Exercise input Block Start

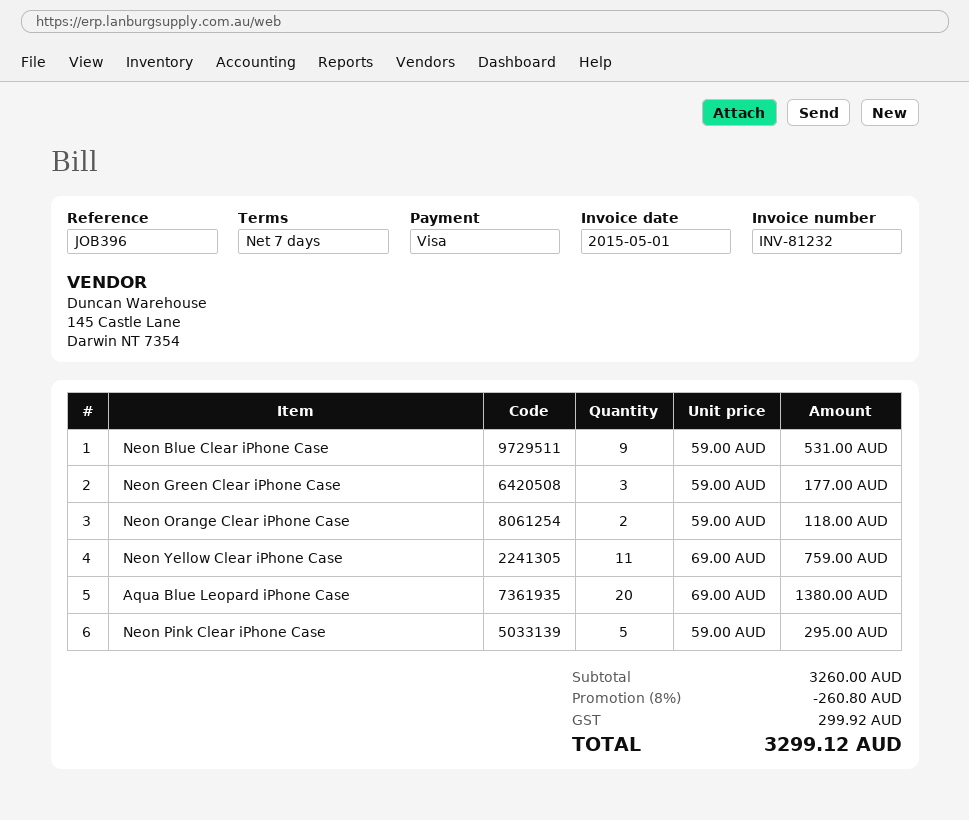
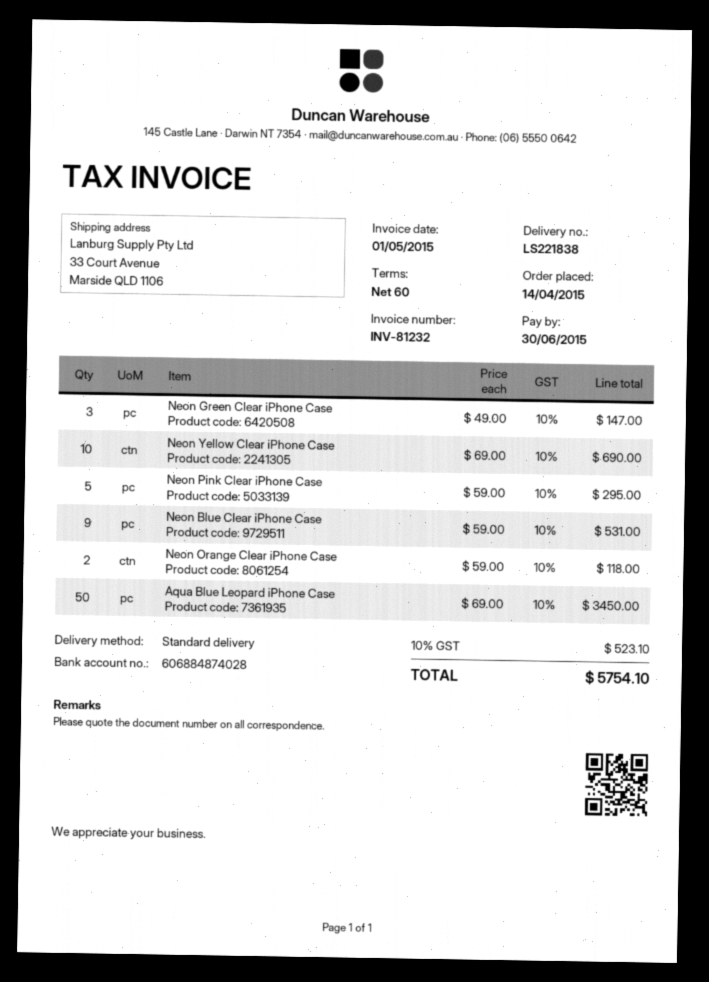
payment terms: 7 days -> 60 days
Neon Green Clear iPhone Case: 3 x 59.00 = 177.00 -> 3 x 49.00 = 147.00
Neon Yellow Clear iPhone Case: 11 x 69.00 = 759.00 -> 10 x 69.00 = 690.00
Aqua Blue Leopard iPhone Case: 20 x 69.00 = 1380.00 -> 50 x 69.00 = 3450.00
discount: 8% = 260.80 -> none
tax: 299.92 -> 523.10
total: 3299.12 -> 5754.10

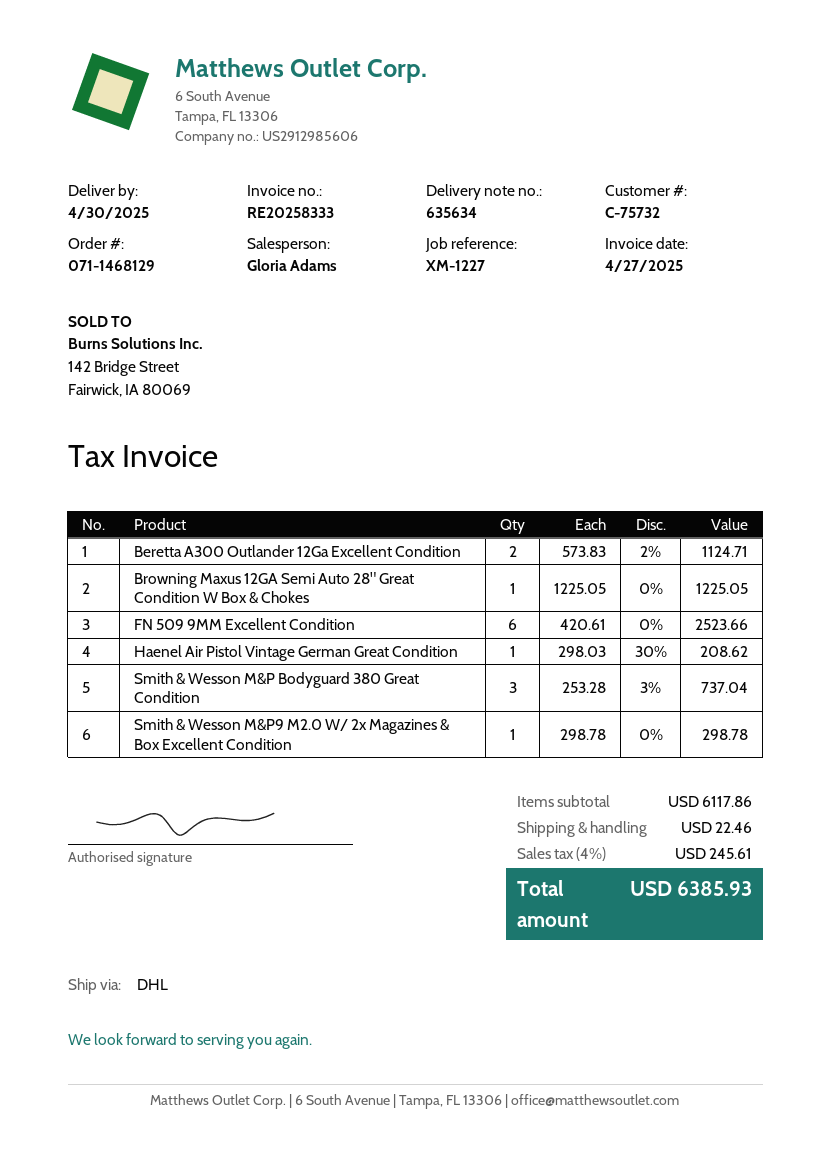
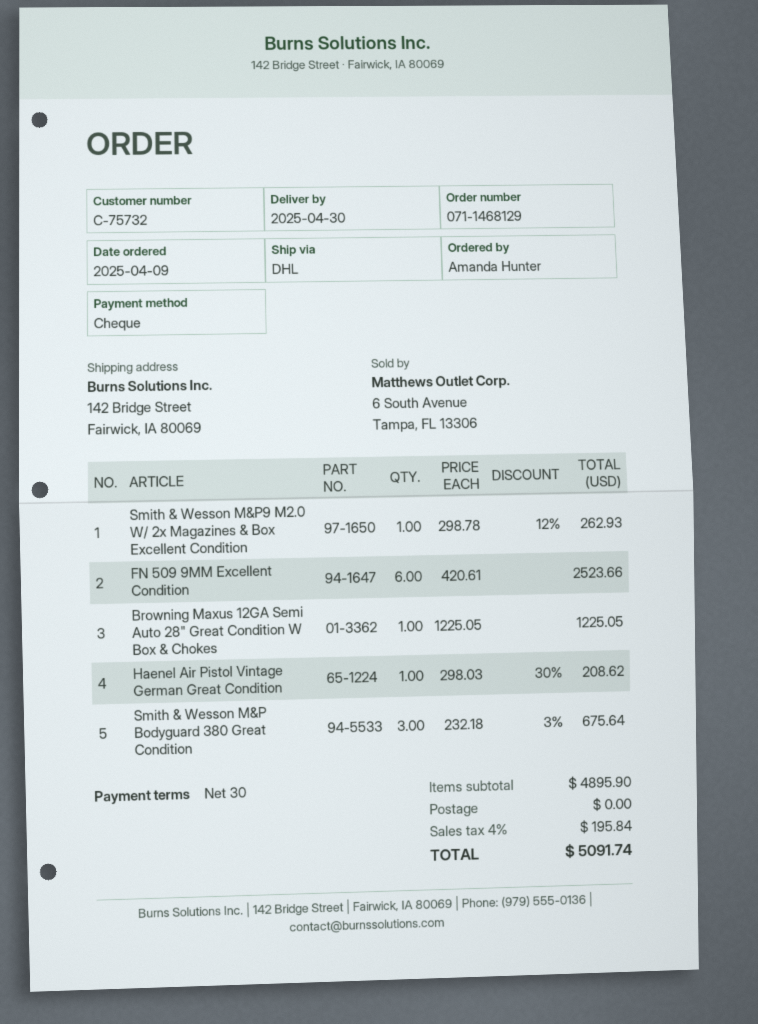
Beretta A300 Outlander 12Ga Excellent Condition: 2 x 573.83 - 2% = 1124.71 -> none
Smith & Wesson M&P Bodyguard 380 Great Condition: 3 x 253.28 - 3% = 737.04 -> 3 x 232.18 - 3% = 675.64
Smith & Wesson M&P9 M2.0 W/ 2x Magazines & Box Excellent Condition: 1 x 298.78 = 298.78 -> 1 x 298.78 - 12% = 262.93
subtotal: 6117.86 -> 4895.90
shipping: 22.46 -> 0.00
tax: 4% = 245.61 -> 4% = 195.84
total: 6385.93 -> 5091.74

Exercise input Block End

- _Action item_
Among the lines above, find those with the string "Clear" and copy them.

- _Response_
Neon Green Clear iPhone Case: 3 x 59.00 = 177.00 -> 3 x 49.00 = 147.00
Neon Yellow Clear iPhone Case: 11 x 69.00 = 759.00 -> 10 x 69.00 = 690.00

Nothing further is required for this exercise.